First test with sensor 4, a sensor with 250K rows (not too many) and only one source, convenient to test with no other filters (like source).

± flexmeasures shell
>>> from flexmeasures.data.models.time_series import Sensor
>>> from datetime import datetime
>>> s4 = Sensor.query.get(4)
>>> # testing how it was before this PR when querying one row, this was ca. 300ms 
>>> time1 = datetime.now(); s4.search_beliefs(most_recent_events_only=True, most_recent_beliefs_only=True); print(f"Time: {datetime.now()-time1}") 
>>> # testing this PR's new fast track. 20-30 ms with the index (was up to 400 without).
>>> time1 = datetime.now(); s4.search_beliefs(most_recent_only=True, most_recent_beliefs_only=False); print(f"Time: {datetime.now()-time1}") 

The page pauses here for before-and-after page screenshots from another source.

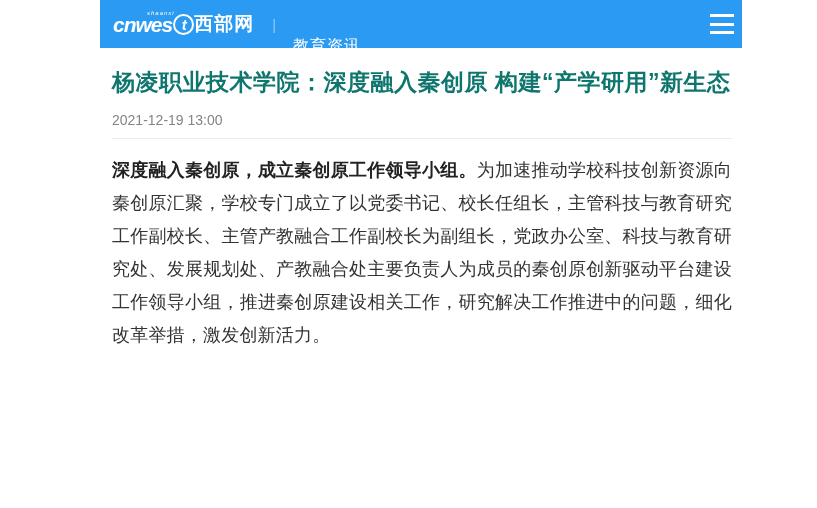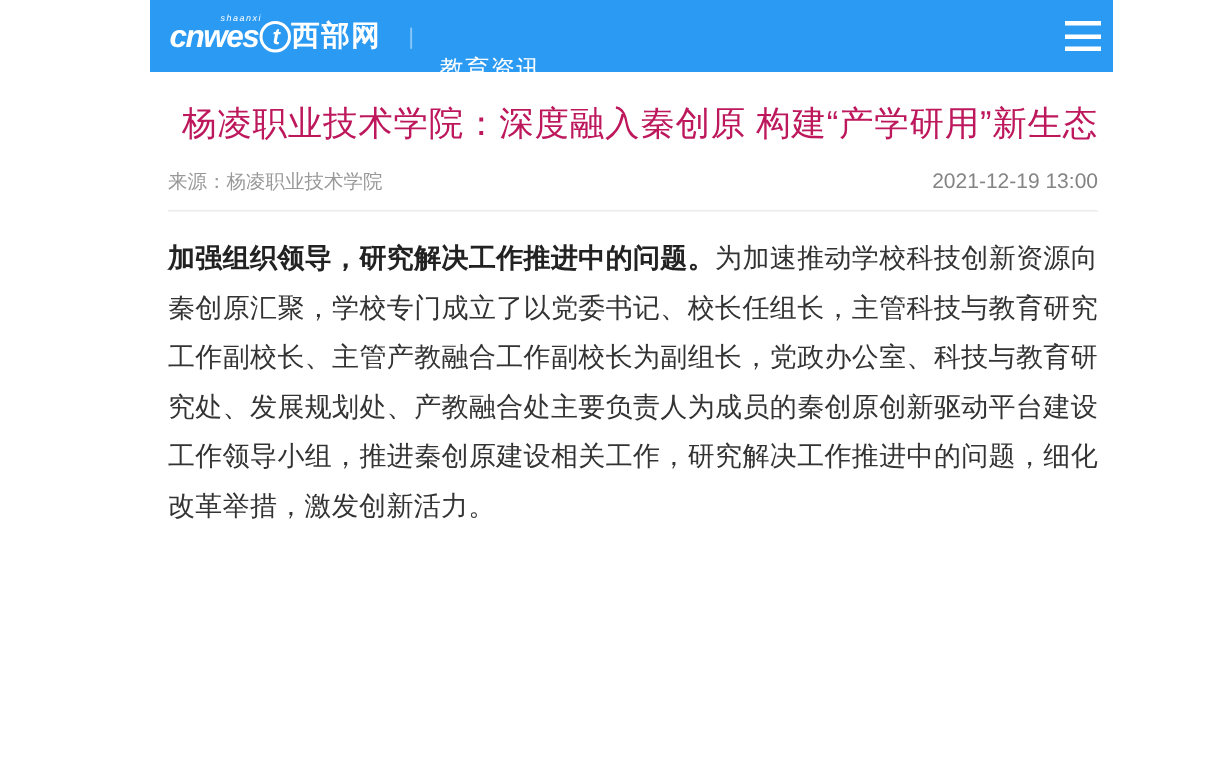"杨凌职业技术学院：深度融入秦创原 构建“产学研用”新生态" .article-title { color: #be185d -> #0f766e; font-weight: 400 -> 700; text-align: right -> none }
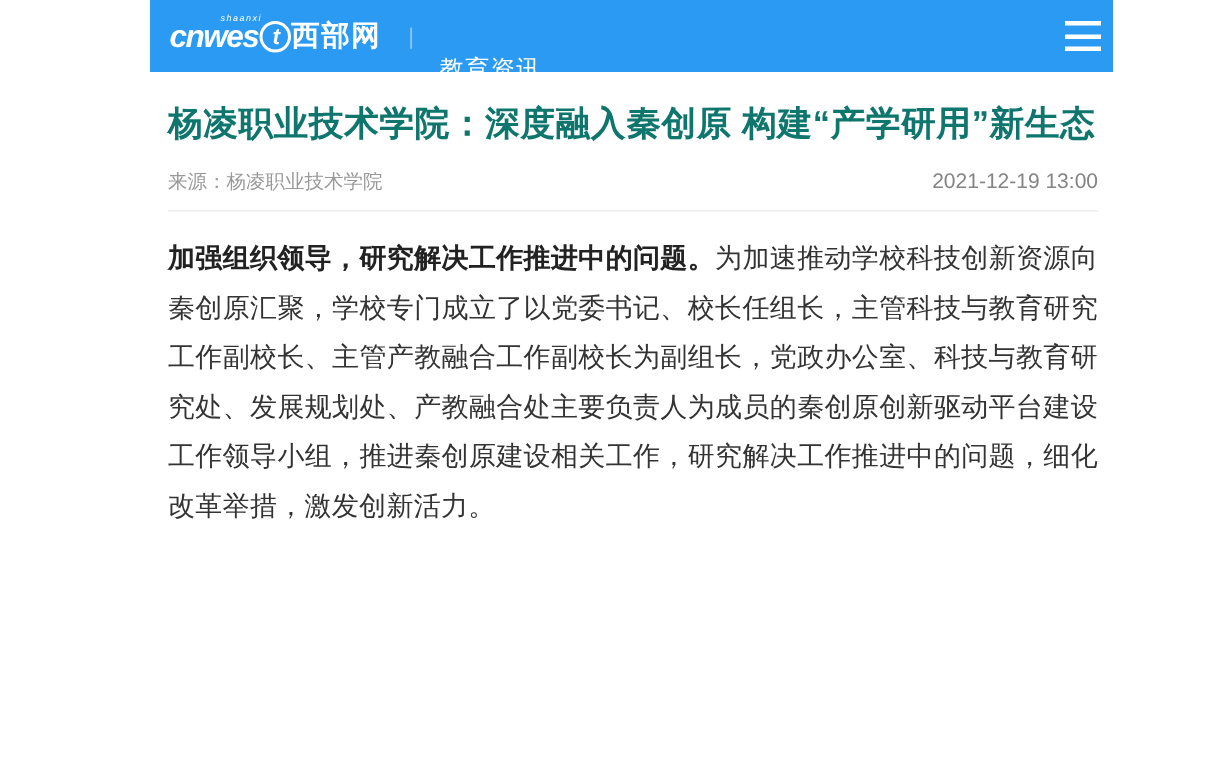"来源：杨凌职业技术学院" span.meta-source { html: <span>来源：杨凌职业技术学院</span> -> none }
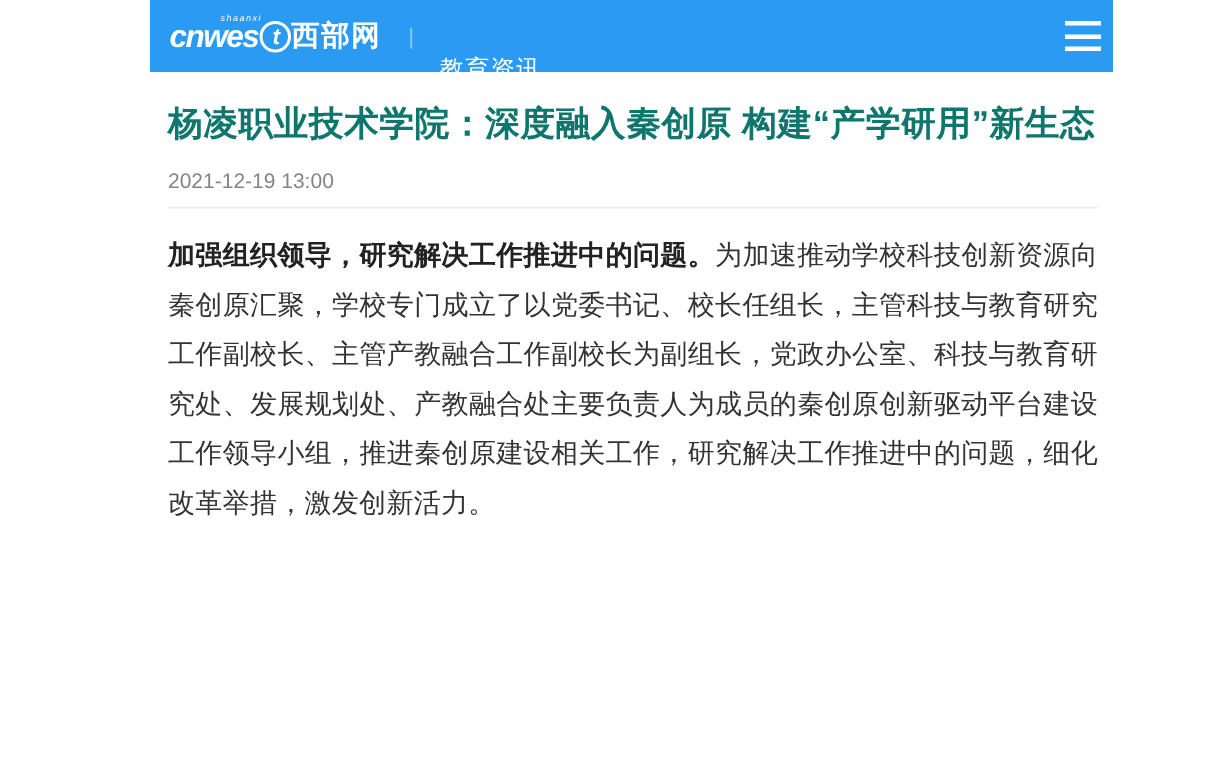"加强组织领导，研究解决工作推进中的问题。" strong { text: 加强组织领导，研究解决工作推进中的问题 -> 深度融入秦创原，成立秦创原工作领导小组 }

Now I tested with a sensor which has millions of records (sensor 5), and to begin with we select the data source which is responsible for most of them (44, Seita scheduler):

>>> from flexmeasures.data.models.time_series import Sensor
>>> from flexmeasures.data.models.data_sources import DataSource
>>> from datetime import datetime
>>> s5 = Sensor.query.get(5)
>>> ds12 = DataSource.query.get(12)
>>> # Here, the two approaches are the same, as we tell the query which data source to use. Both need ca 250ms 
>>> time1 = datetime.now(); s5.search_beliefs(most_recent_events_only=True, most_recent_beliefs_only=True, source=ds12); print(f"Time: {datetime.now()-time1}")
>>> time1 = datetime.now(); s5.search_beliefs(most_recent_only=True, most_recent_beliefs_only=False, source=ds12); print(f"Time: {datetime.now()-time1}")
>>> # Now we leave out the data source, the first query is 1.5 seconds and returns 5 rows, one per data source
>>> time1 = datetime.now(); s5.search_beliefs(most_recent_events_only=True, most_recent_beliefs_only=True); print(f"Time: {datetime.now()-time1}")
>>> # The new-style query with the data source manages it in ca 265ms
>>> time1 = datetime.now(); s5.search_beliefs(most_recent_only=True, most_recent_beliefs_only=False, ds=ds12); print(f"Time: {datetime.now()-time1}")
>>> # Interesting: when we leave the data source out from the new-style query, we go down to ca 15ms(!!) as the index fits exactly. In this example, it also happens to be the same row
>>> time1 = datetime.now(); s5.search_beliefs(most_recent_only=True, most_recent_beliefs_only=False); print(f"Time: {datetime.now()-time1}")

I cannot explain all differences at the moment, but giving a source changes the setup. Adding a source to the index stops applying to the first case (sensor 4). I can't go further with this than where I am now.

nhoening commented 2 weeks ago

We have to wait for the new timely-beliefs version to make Github Actions work correctly on this.